Por isso que elas são complementares? Você acha que elas podem coexistir com esses dois caminhos?
R: Sem dúvida. Eu acho que dá para as duas coexistirem. O problema que a F1 tem é que a transição tecnológica ainda não é adequada. O carro elétrico já é o que as montadoras querem desenvolver, só que não existe tecnologia ainda elétrica para você substituir o nível de performance que você tem na Fórmula 1 com carro elétrico, pela distância que eles percorrem.
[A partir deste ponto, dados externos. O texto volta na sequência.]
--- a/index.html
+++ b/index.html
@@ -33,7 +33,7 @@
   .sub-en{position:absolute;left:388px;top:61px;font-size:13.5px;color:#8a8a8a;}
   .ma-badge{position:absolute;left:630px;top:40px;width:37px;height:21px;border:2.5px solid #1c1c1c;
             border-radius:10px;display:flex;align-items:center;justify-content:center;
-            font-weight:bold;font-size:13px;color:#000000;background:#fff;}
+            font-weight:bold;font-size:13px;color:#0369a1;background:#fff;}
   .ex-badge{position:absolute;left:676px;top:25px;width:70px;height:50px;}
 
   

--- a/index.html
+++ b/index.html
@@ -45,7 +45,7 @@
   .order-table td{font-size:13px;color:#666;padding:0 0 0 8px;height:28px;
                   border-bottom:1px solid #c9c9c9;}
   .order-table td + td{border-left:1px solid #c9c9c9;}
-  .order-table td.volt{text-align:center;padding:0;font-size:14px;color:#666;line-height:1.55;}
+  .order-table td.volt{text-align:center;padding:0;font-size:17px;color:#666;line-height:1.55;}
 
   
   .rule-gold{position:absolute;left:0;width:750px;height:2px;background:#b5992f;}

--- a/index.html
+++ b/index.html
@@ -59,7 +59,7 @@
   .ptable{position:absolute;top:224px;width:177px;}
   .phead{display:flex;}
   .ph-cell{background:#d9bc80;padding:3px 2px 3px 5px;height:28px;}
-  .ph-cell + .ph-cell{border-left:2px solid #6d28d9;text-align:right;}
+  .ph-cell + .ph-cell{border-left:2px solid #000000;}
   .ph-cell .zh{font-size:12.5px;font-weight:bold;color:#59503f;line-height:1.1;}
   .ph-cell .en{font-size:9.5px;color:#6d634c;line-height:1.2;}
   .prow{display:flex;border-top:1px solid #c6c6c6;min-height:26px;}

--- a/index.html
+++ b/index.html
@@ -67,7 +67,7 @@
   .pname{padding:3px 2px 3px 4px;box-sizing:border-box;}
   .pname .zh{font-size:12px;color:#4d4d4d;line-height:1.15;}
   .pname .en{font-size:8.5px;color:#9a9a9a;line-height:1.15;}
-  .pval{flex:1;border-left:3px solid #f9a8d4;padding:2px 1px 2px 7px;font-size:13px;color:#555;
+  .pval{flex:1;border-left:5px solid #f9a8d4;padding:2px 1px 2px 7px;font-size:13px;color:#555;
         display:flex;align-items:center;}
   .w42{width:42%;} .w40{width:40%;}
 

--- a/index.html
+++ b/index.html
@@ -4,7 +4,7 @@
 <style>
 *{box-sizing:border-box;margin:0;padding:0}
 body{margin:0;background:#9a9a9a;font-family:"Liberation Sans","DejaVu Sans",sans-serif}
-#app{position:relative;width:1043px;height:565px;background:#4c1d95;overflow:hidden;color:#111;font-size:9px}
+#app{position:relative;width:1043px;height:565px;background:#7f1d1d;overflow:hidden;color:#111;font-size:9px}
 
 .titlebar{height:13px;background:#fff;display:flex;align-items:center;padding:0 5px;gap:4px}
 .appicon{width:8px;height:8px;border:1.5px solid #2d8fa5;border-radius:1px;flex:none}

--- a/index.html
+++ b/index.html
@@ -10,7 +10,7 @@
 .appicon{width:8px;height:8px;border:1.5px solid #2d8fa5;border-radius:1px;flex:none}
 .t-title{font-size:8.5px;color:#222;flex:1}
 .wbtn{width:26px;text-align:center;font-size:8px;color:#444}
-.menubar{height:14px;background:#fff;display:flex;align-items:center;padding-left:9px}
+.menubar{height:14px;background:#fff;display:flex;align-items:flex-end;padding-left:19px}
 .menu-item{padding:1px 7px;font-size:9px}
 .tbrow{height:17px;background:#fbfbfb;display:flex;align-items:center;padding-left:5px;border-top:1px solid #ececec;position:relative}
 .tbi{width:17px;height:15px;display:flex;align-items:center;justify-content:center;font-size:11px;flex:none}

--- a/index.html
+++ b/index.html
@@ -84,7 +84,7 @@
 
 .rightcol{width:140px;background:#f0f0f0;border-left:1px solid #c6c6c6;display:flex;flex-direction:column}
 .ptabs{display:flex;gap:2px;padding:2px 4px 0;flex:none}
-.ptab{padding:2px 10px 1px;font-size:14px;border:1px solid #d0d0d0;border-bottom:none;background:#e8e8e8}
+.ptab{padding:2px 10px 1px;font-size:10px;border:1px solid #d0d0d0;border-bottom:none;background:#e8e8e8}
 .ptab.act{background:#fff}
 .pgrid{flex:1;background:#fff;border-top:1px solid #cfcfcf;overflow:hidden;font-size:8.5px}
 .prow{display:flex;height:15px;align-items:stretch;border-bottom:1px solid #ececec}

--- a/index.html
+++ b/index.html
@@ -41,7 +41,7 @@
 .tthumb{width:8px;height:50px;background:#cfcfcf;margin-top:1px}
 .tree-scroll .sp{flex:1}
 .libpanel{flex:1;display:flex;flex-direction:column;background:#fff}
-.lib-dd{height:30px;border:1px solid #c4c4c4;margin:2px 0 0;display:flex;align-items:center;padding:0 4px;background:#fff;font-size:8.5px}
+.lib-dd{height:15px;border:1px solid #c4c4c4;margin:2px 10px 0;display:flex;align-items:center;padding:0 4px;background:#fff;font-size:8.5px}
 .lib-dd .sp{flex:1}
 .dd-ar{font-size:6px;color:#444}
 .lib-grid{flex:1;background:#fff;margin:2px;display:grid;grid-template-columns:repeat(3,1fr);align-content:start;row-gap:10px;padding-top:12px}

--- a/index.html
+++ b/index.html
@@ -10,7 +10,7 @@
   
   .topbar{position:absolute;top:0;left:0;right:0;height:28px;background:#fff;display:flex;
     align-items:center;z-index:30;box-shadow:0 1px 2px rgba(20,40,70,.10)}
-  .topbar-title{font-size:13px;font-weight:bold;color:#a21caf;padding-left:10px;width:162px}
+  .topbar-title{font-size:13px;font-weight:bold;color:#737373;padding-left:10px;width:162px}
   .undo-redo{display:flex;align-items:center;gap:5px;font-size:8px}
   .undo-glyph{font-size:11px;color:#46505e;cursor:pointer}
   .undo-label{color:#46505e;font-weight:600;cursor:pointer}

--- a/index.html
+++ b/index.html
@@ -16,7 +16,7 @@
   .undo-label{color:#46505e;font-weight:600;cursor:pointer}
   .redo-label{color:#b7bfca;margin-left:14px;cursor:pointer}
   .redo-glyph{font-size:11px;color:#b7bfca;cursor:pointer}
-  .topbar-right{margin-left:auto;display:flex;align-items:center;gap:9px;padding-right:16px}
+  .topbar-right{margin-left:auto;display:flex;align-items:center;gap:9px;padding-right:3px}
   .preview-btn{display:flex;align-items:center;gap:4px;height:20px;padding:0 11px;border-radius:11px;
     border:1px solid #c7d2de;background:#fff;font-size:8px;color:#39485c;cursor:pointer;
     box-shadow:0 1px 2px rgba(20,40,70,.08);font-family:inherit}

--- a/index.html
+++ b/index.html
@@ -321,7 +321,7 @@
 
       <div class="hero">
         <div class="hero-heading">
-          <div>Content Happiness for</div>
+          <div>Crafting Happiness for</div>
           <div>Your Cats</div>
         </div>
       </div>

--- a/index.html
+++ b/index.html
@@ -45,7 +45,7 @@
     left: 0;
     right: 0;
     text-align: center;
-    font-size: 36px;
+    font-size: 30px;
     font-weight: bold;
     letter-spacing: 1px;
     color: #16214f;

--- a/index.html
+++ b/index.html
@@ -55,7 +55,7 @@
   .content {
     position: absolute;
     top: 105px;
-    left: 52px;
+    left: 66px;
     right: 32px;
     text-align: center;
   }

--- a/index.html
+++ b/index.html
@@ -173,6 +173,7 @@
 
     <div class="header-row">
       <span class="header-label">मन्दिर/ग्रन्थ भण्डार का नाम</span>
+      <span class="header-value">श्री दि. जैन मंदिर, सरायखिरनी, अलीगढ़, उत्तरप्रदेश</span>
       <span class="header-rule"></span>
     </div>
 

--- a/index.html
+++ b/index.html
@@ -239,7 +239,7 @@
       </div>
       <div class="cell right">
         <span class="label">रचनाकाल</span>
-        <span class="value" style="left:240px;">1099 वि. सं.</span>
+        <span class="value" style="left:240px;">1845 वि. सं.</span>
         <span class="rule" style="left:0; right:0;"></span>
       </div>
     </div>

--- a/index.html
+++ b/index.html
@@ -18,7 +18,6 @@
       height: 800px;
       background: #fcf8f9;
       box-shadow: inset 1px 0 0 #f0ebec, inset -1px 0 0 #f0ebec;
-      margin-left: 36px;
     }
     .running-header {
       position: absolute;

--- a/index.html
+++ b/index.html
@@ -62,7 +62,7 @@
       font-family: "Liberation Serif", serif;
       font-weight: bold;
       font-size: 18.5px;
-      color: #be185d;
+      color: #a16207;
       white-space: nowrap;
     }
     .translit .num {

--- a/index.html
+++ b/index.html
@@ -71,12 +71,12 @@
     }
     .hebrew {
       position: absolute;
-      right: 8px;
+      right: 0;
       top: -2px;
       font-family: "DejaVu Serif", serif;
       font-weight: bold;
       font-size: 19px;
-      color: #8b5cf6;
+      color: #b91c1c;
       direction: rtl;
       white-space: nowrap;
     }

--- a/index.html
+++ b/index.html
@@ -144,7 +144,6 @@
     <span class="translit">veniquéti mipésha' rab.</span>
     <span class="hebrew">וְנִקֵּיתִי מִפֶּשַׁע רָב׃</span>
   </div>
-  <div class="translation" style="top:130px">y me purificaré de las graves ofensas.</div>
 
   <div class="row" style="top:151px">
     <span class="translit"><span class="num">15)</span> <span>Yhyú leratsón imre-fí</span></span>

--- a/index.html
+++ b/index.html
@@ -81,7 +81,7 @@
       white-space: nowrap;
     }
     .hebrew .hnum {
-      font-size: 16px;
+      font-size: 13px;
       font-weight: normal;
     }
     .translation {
O Volkswagen ID, Pikes Peak, uma volta em Nürburgring ainda dá para fazer, mas uma corrida de uma hora – no caso da F1 uma corrida de duas horas – não dá. Por isso que não dá, precisa ainda ser híbrido. Então é esse jogo que a Fórmula 1 vai ter que ser muito esperta, vai ter que ter uma direção muito clara do que eles vão fazer nos próximos anos e eu não vejo isso. Eu vejo esse carro, por exemplo, de 2021 e parece o carro de 2002.
Você acha que a geração do seu filho já pode pensar em fazer carreira para chegar na Fórmula E?
Acho que o primeiro caso bem interessante é do Nyck de Vries, que ganhou a Fórmula 2 e veio para a F-E. Porque ele ia ficar na F1 e ia receber um salário menor do que aqui. Talvez ele até queira ir daqui para a F1 depois. Se ele ganhar o campeonato aqui e receber um salário maior, pode ir para lá. De repente, ele ganha um salário maior da F1 para vir para cá, ele vem para cá.